[PROVIDED ENTRIES]

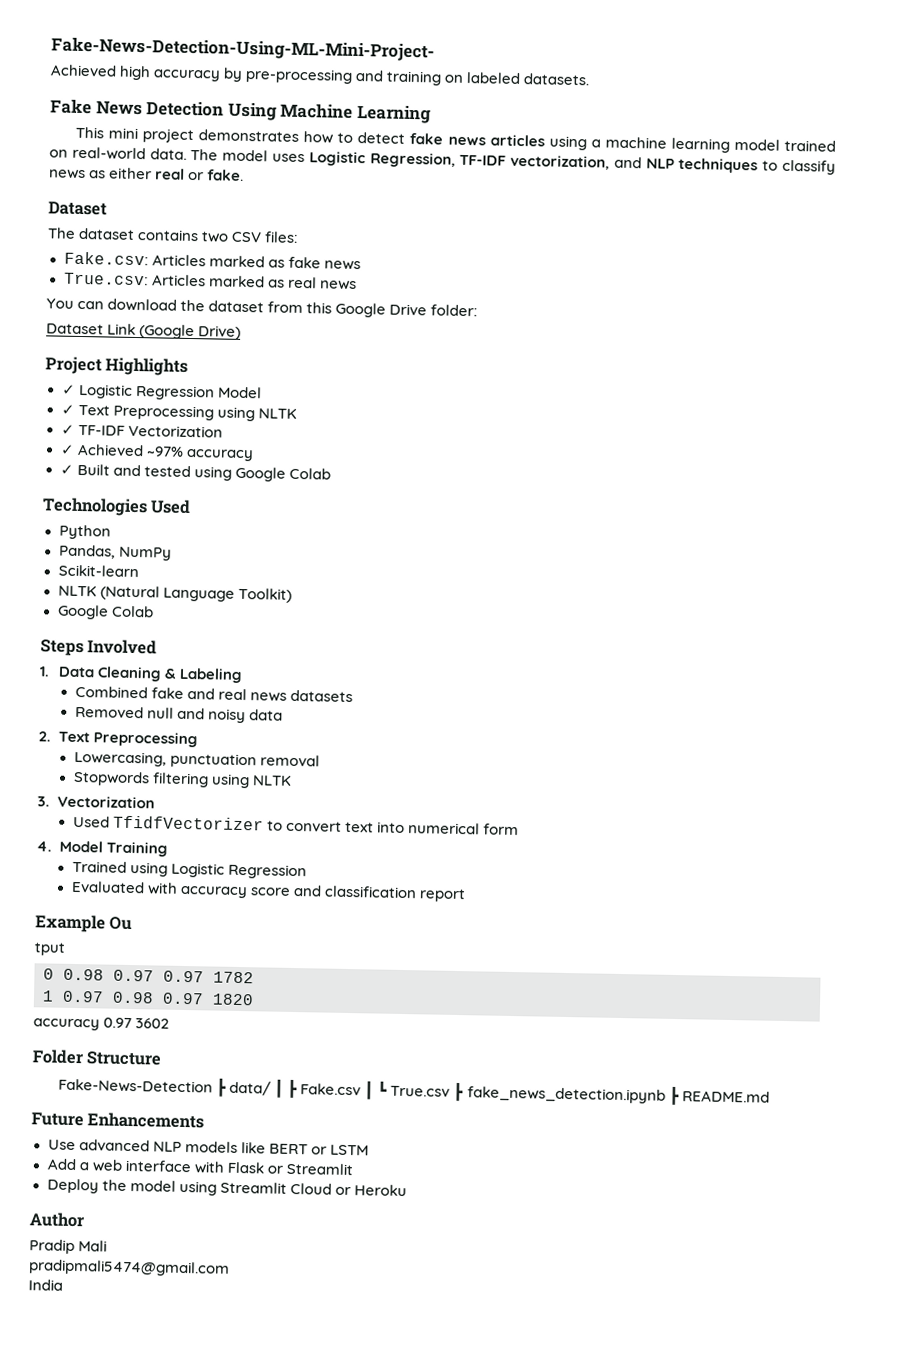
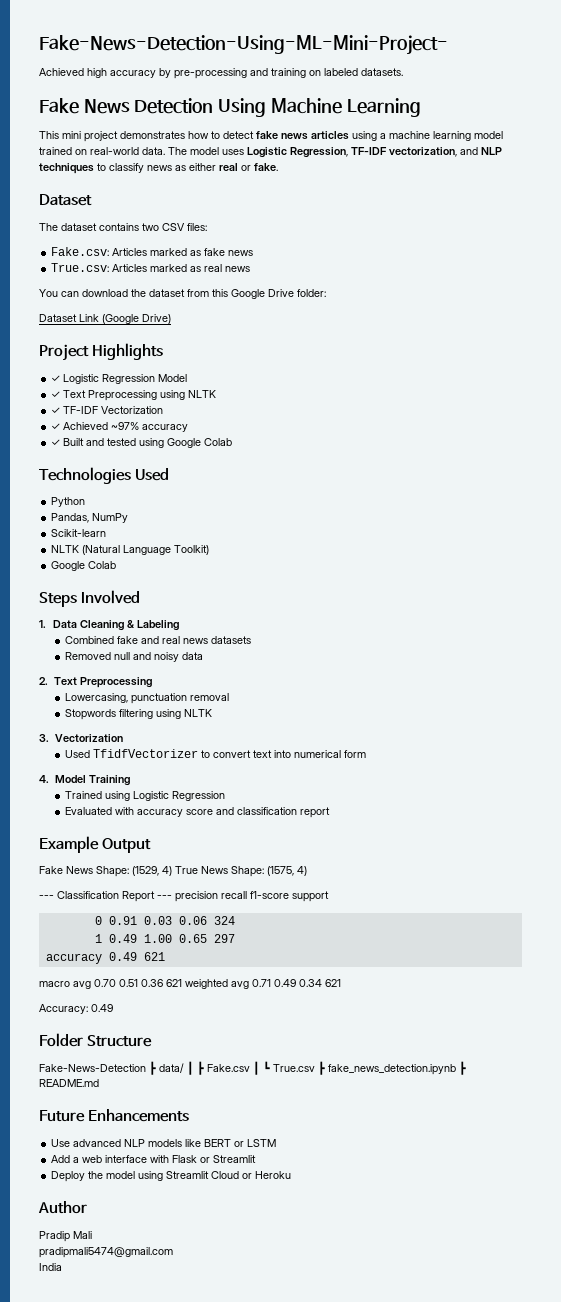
- Example Ou
- tput
- 0 0.98 0.97 0.97 1782
- 1 0.97 0.98 0.97 1820
- accuracy 0.97 3602
+ Example Output
+ Fake News Shape: (1529, 4) True News Shape: (1575, 4)
+ --- Classification Report --- precision recall f1-score support
+ 0 0.91 0.03 0.06 324
+ 1 0.49 1.00 0.65 297
+ accuracy 0.49 621
+ macro avg 0.70 0.51 0.36 621 weighted avg 0.71 0.49 0.34 621
+ Accuracy: 0.49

[/PROVIDED ENTRIES]

ASSIGNED TASK
Set down exactly the lines that begin with the one containing "Shape: (1575, 4)" and end with the last line above, and no others.

RESPONSE TO THE EXERCISE
+ Fake News Shape: (1529, 4) True News Shape: (1575, 4)
+ --- Classification Report --- precision recall f1-score support
+ 0 0.91 0.03 0.06 324
+ 1 0.49 1.00 0.65 297
+ accuracy 0.49 621
+ macro avg 0.70 0.51 0.36 621 weighted avg 0.71 0.49 0.34 621
+ Accuracy: 0.49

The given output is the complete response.